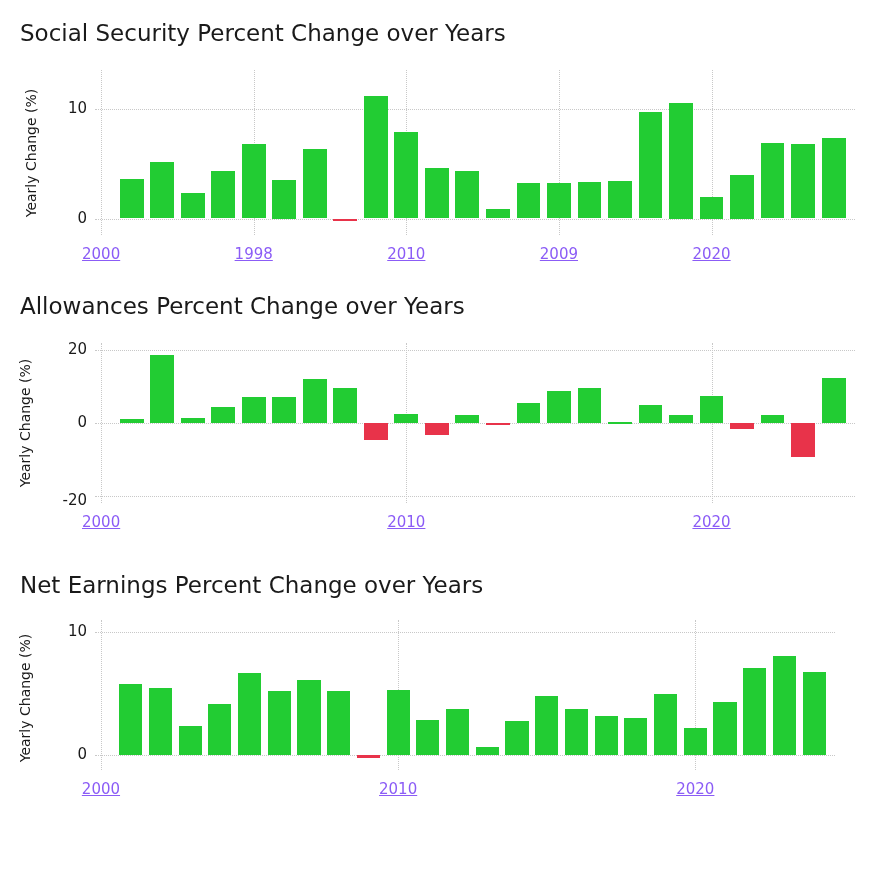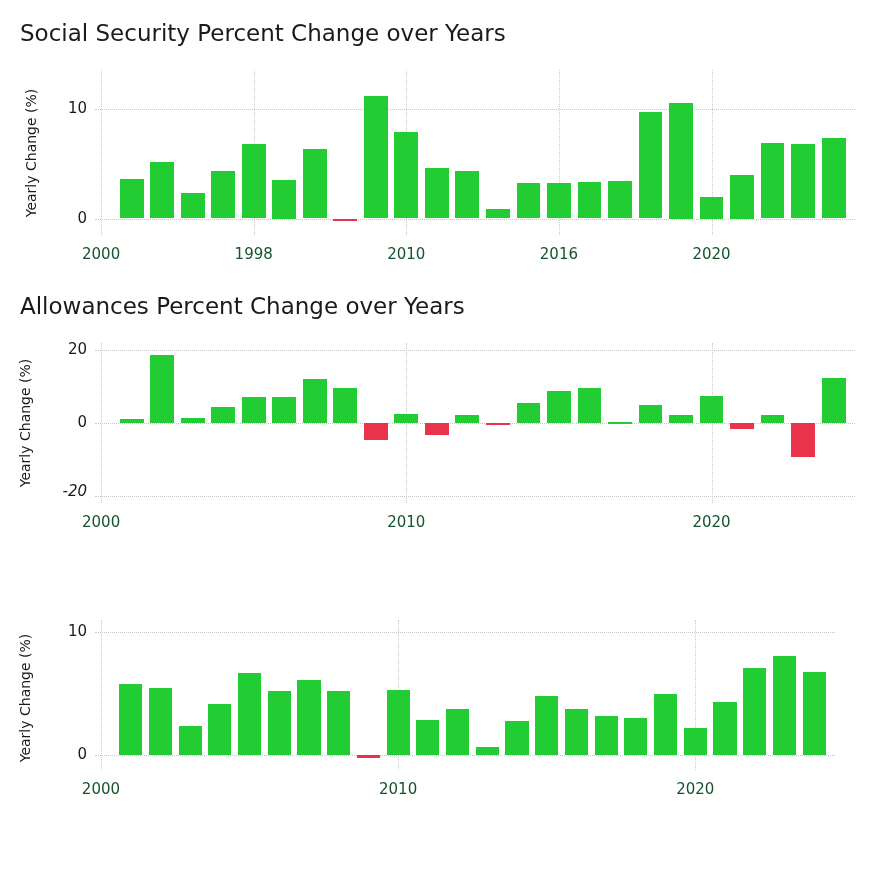--- a/index.html
+++ b/index.html
@@ -54,9 +54,10 @@
   .xtick {
     position: absolute;
     font-size: 15px;
-    color: #14532d;
+    color: #8b5cf6;
     text-align: center;
     white-space: nowrap;
+    text-decoration: underline;
   }
   .gridline {
     position: absolute;

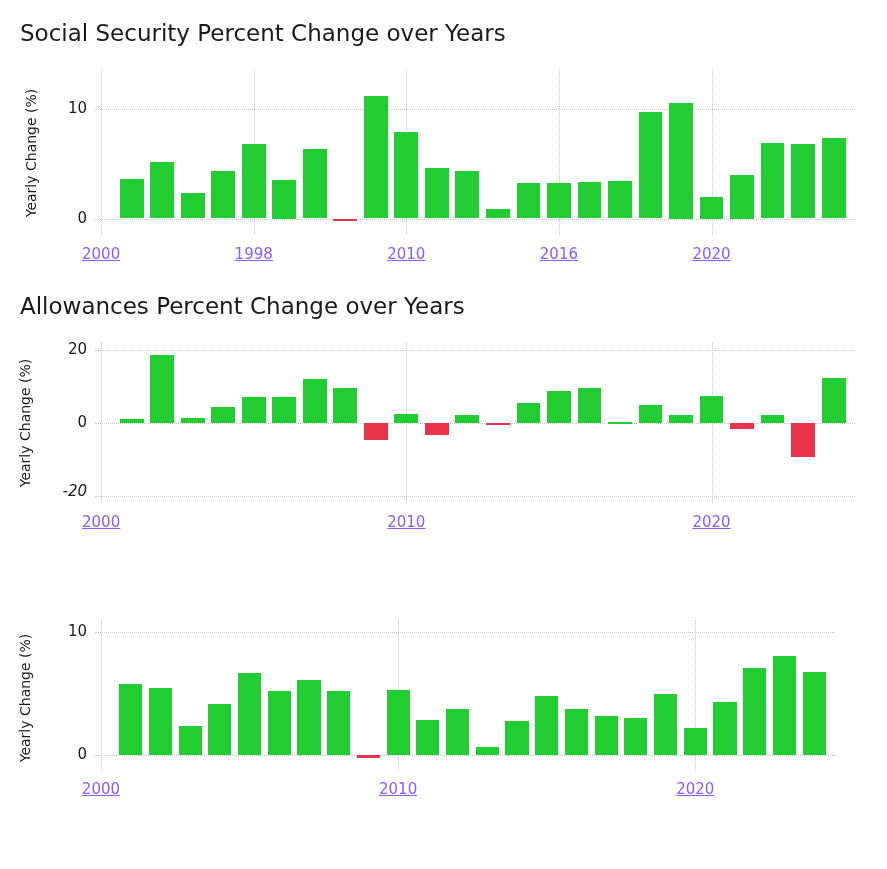--- a/index.html
+++ b/index.html
@@ -113,7 +113,7 @@
         <div class="vgridline" style="top: 0px; height: 165px; left: 311.325px;"></div>
         <div class="xtick" style="width: 80px; left: 271.325px; top: 175px;">2010</div>
         <div class="vgridline" style="top: 0px; height: 165px; left: 463.936px;"></div>
-        <div class="xtick" style="width: 80px; left: 423.936px; top: 175px;">2016</div>
+        <div class="xtick" style="width: 80px; left: 423.936px; top: 175px;">2009</div>
         <div class="vgridline" style="top: 0px; height: 165px; left: 616.546px;"></div>
         <div class="xtick" style="width: 80px; left: 576.546px; top: 175px;">2020</div>
         <div class="bar pos" style="left: 24.7229px; width: 23.8072px; top: 108.9px; height: 39.6px;"></div>

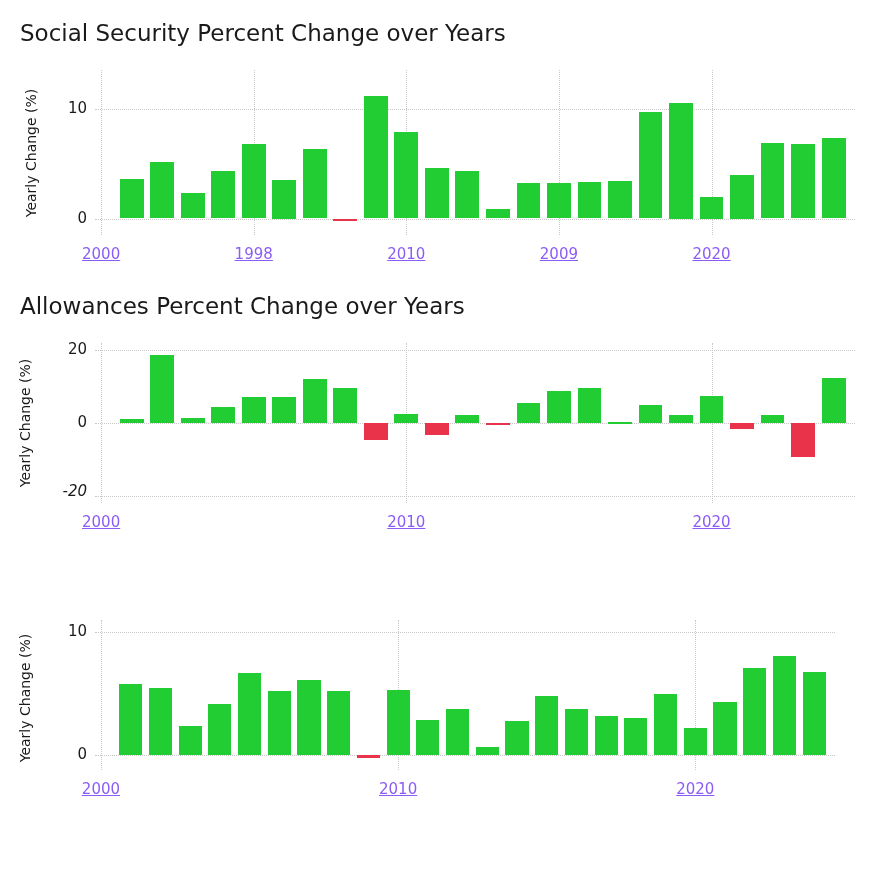--- a/index.html
+++ b/index.html
@@ -148,7 +148,7 @@
     <div class="panel-title">Allowances Percent Change over Years</div>
     <div class="plot-area" id="plot1" style="left:95px; top:50px; width:760px; height:160px;">
         <div class="gridline" style="left: 0px; width: 760px; top: 152.727px;"></div>
-        <div class="ytick" style="width: 52px; left: -60px; top: 139px; font-style: italic;">-20</div>
+        <div class="ytick" style="width: 52px; left: -60px; top: 148px;">-20</div>
         <div class="gridline" style="left: 0px; width: 760px; top: 80px;"></div>
         <div class="ytick" style="width: 52px; left: -60px; top: 70px;">0</div>
         <div class="gridline" style="left: 0px; width: 760px; top: 7.27273px;"></div>

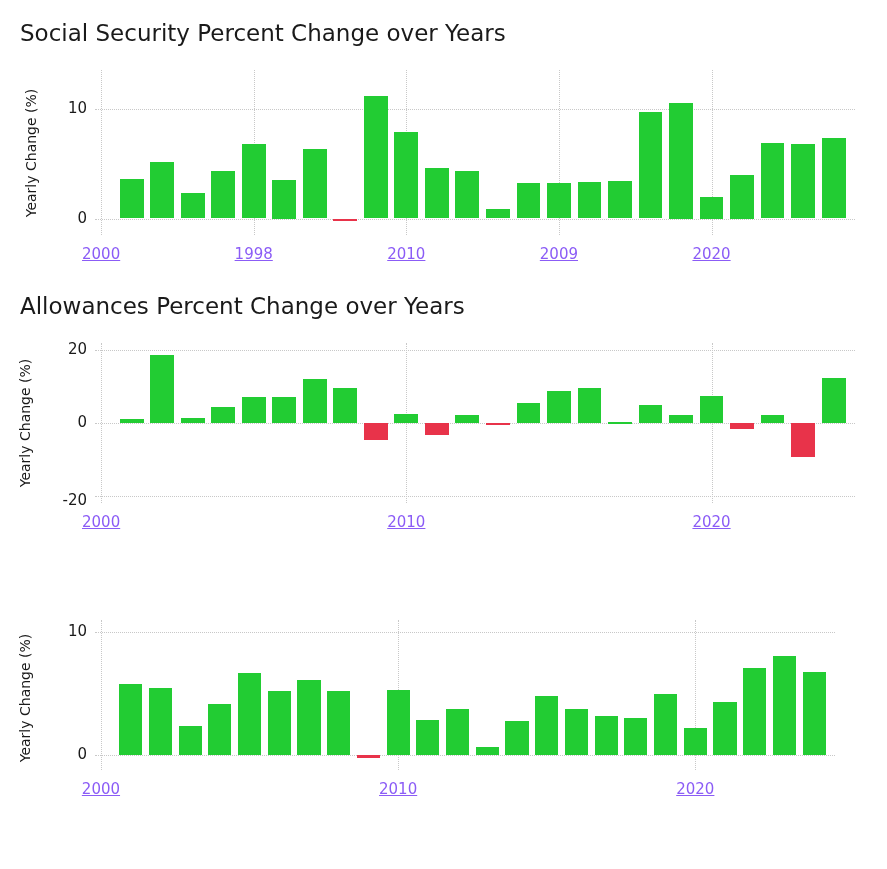--- a/index.html
+++ b/index.html
@@ -188,6 +188,7 @@
   </div>
 
   <div class="panel" style="top:572px; height:265px;">
+    <div class="panel-title">Net Earnings Percent Change over Years</div>
     <div class="plot-area" id="plot2" style="left:95px; top:48px; width:740px; height:150px;">
         <div class="gridline" style="left: 0px; width: 740px; top: 135.246px;"></div>
         <div class="ytick" style="width: 52px; left: -60px; top: 125.246px;">0</div>

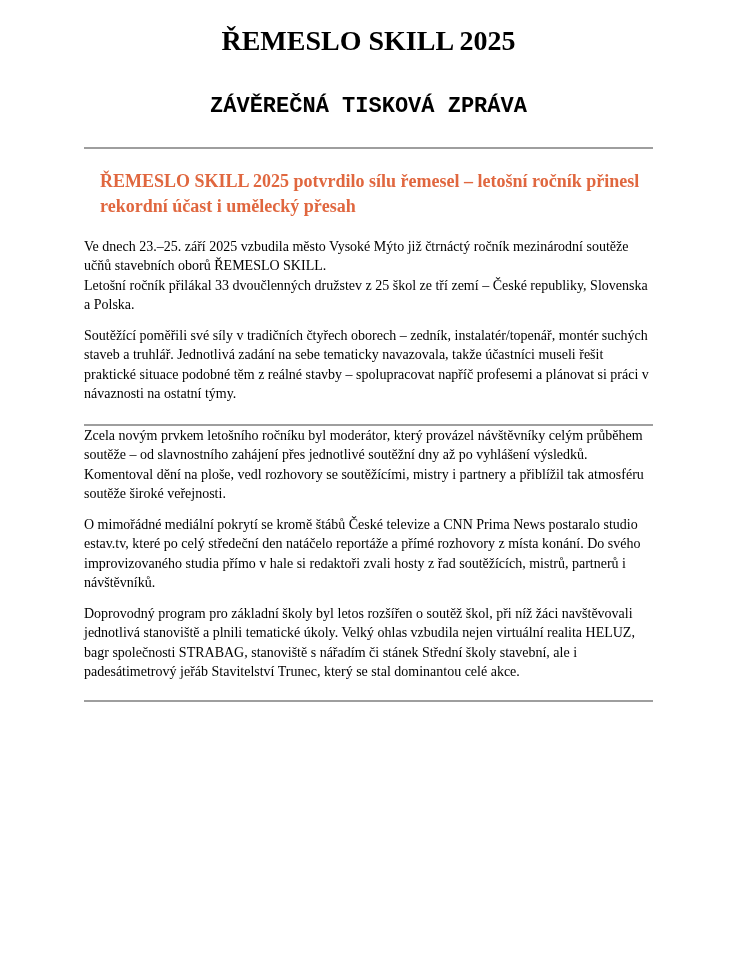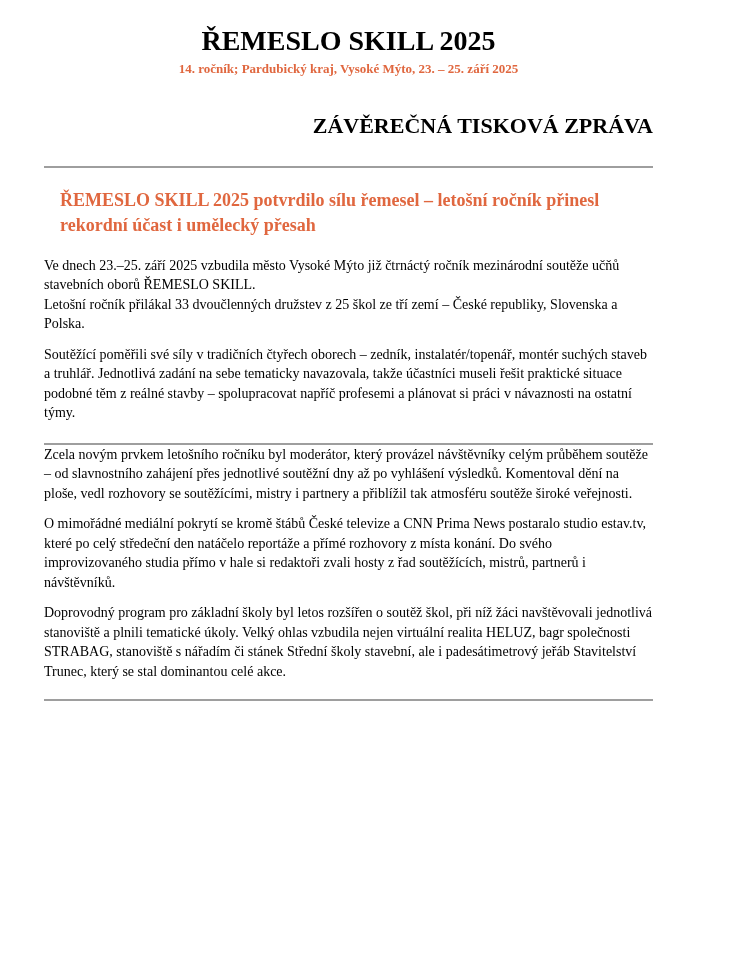--- a/index.html
+++ b/index.html
@@ -16,7 +16,7 @@
     background: #ffffff;
     color: var(--ink);
     font-family: "Liberation Serif", "DejaVu Serif", serif;
-    padding: 24px 84px 0 44px;
+    padding: 24px 84px 0 84px;
     overflow: hidden;
   }
   .doc-title {

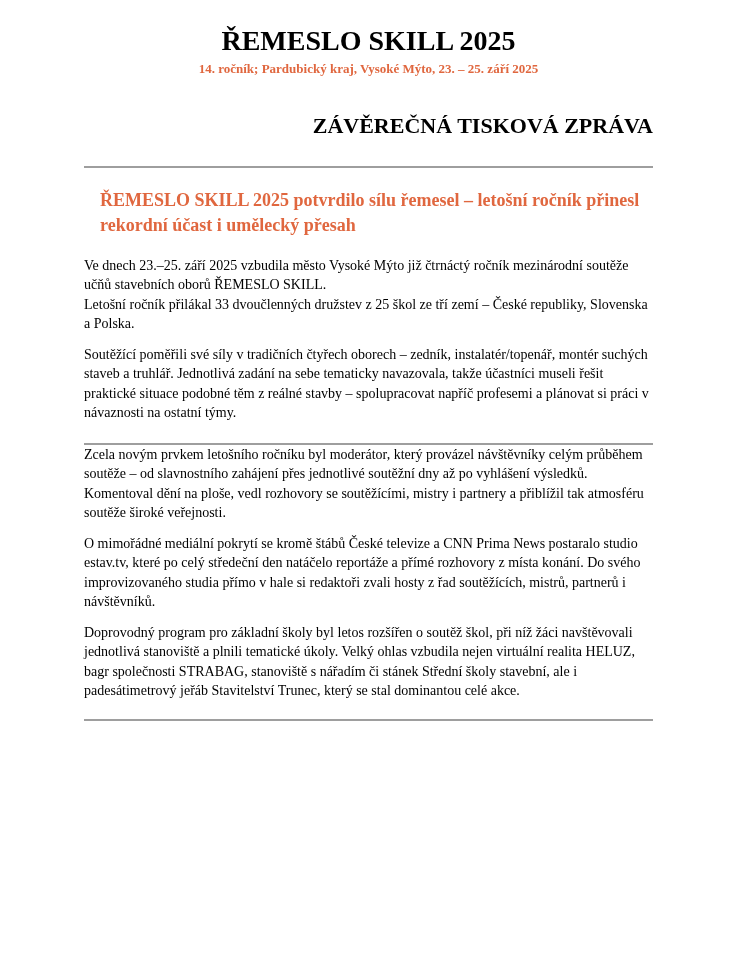--- a/index.html
+++ b/index.html
@@ -76,7 +76,6 @@
   <h1 class="doc-title">ŘEMESLO SKILL 2025</h1>
 
 
-  <p class="doc-subtitle">14. ročník; Pardubický kraj, Vysoké Mýto, 23. – 25. září 2025</p>
 
   <h2 class="report-title">ZÁVĚREČNÁ TISKOVÁ ZPRÁVA</h2>
 

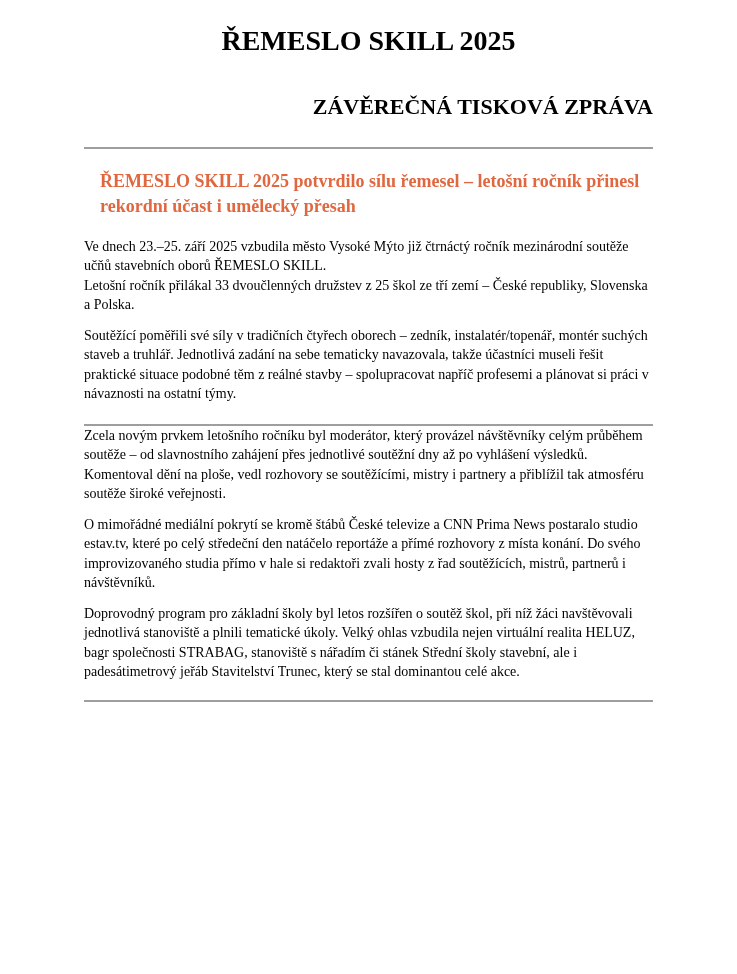--- a/index.html
+++ b/index.html
@@ -37,11 +37,12 @@
   }
   .report-title {
     margin: 36px 0 0 0;
-    text-align: right;
+    text-align: center;
     font-size: 22px;
     font-weight: bold;
     line-height: 1.2;
     color: var(--ink);
+    font-family: Liberation Mono, monospace;
   }
   .divider {
     border: none;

> HOW TO COMPLETE THIS TASK
Your copy must match the records above exactly, apart from the pictures, which are excluded.

> RESPONSE
--- a/index.html
+++ b/index.html
@@ -54,9 +54,10 @@
   .xtick {
     position: absolute;
     font-size: 15px;
-    color: #14532d;
+    color: #8b5cf6;
     text-align: center;
     white-space: nowrap;
+    text-decoration: underline;
   }
   .gridline {
     position: absolute;

--- a/index.html
+++ b/index.html
@@ -113,7 +113,7 @@
         <div class="vgridline" style="top: 0px; height: 165px; left: 311.325px;"></div>
         <div class="xtick" style="width: 80px; left: 271.325px; top: 175px;">2010</div>
         <div class="vgridline" style="top: 0px; height: 165px; left: 463.936px;"></div>
-        <div class="xtick" style="width: 80px; left: 423.936px; top: 175px;">2016</div>
+        <div class="xtick" style="width: 80px; left: 423.936px; top: 175px;">2009</div>
         <div class="vgridline" style="top: 0px; height: 165px; left: 616.546px;"></div>
         <div class="xtick" style="width: 80px; left: 576.546px; top: 175px;">2020</div>
         <div class="bar pos" style="left: 24.7229px; width: 23.8072px; top: 108.9px; height: 39.6px;"></div>

--- a/index.html
+++ b/index.html
@@ -148,7 +148,7 @@
     <div class="panel-title">Allowances Percent Change over Years</div>
     <div class="plot-area" id="plot1" style="left:95px; top:50px; width:760px; height:160px;">
         <div class="gridline" style="left: 0px; width: 760px; top: 152.727px;"></div>
-        <div class="ytick" style="width: 52px; left: -60px; top: 139px; font-style: italic;">-20</div>
+        <div class="ytick" style="width: 52px; left: -60px; top: 148px;">-20</div>
         <div class="gridline" style="left: 0px; width: 760px; top: 80px;"></div>
         <div class="ytick" style="width: 52px; left: -60px; top: 70px;">0</div>
         <div class="gridline" style="left: 0px; width: 760px; top: 7.27273px;"></div>

--- a/index.html
+++ b/index.html
@@ -188,6 +188,7 @@
   </div>
 
   <div class="panel" style="top:572px; height:265px;">
+    <div class="panel-title">Net Earnings Percent Change over Years</div>
     <div class="plot-area" id="plot2" style="left:95px; top:48px; width:740px; height:150px;">
         <div class="gridline" style="left: 0px; width: 740px; top: 135.246px;"></div>
         <div class="ytick" style="width: 52px; left: -60px; top: 125.246px;">0</div>

--- a/index.html
+++ b/index.html
@@ -16,7 +16,7 @@
     background: #ffffff;
     color: var(--ink);
     font-family: "Liberation Serif", "DejaVu Serif", serif;
-    padding: 24px 84px 0 44px;
+    padding: 24px 84px 0 84px;
     overflow: hidden;
   }
   .doc-title {

--- a/index.html
+++ b/index.html
@@ -76,7 +76,6 @@
   <h1 class="doc-title">ŘEMESLO SKILL 2025</h1>
 
 
-  <p class="doc-subtitle">14. ročník; Pardubický kraj, Vysoké Mýto, 23. – 25. září 2025</p>
 
   <h2 class="report-title">ZÁVĚREČNÁ TISKOVÁ ZPRÁVA</h2>
 

--- a/index.html
+++ b/index.html
@@ -37,11 +37,12 @@
   }
   .report-title {
     margin: 36px 0 0 0;
-    text-align: right;
+    text-align: center;
     font-size: 22px;
     font-weight: bold;
     line-height: 1.2;
     color: var(--ink);
+    font-family: Liberation Mono, monospace;
   }
   .divider {
     border: none;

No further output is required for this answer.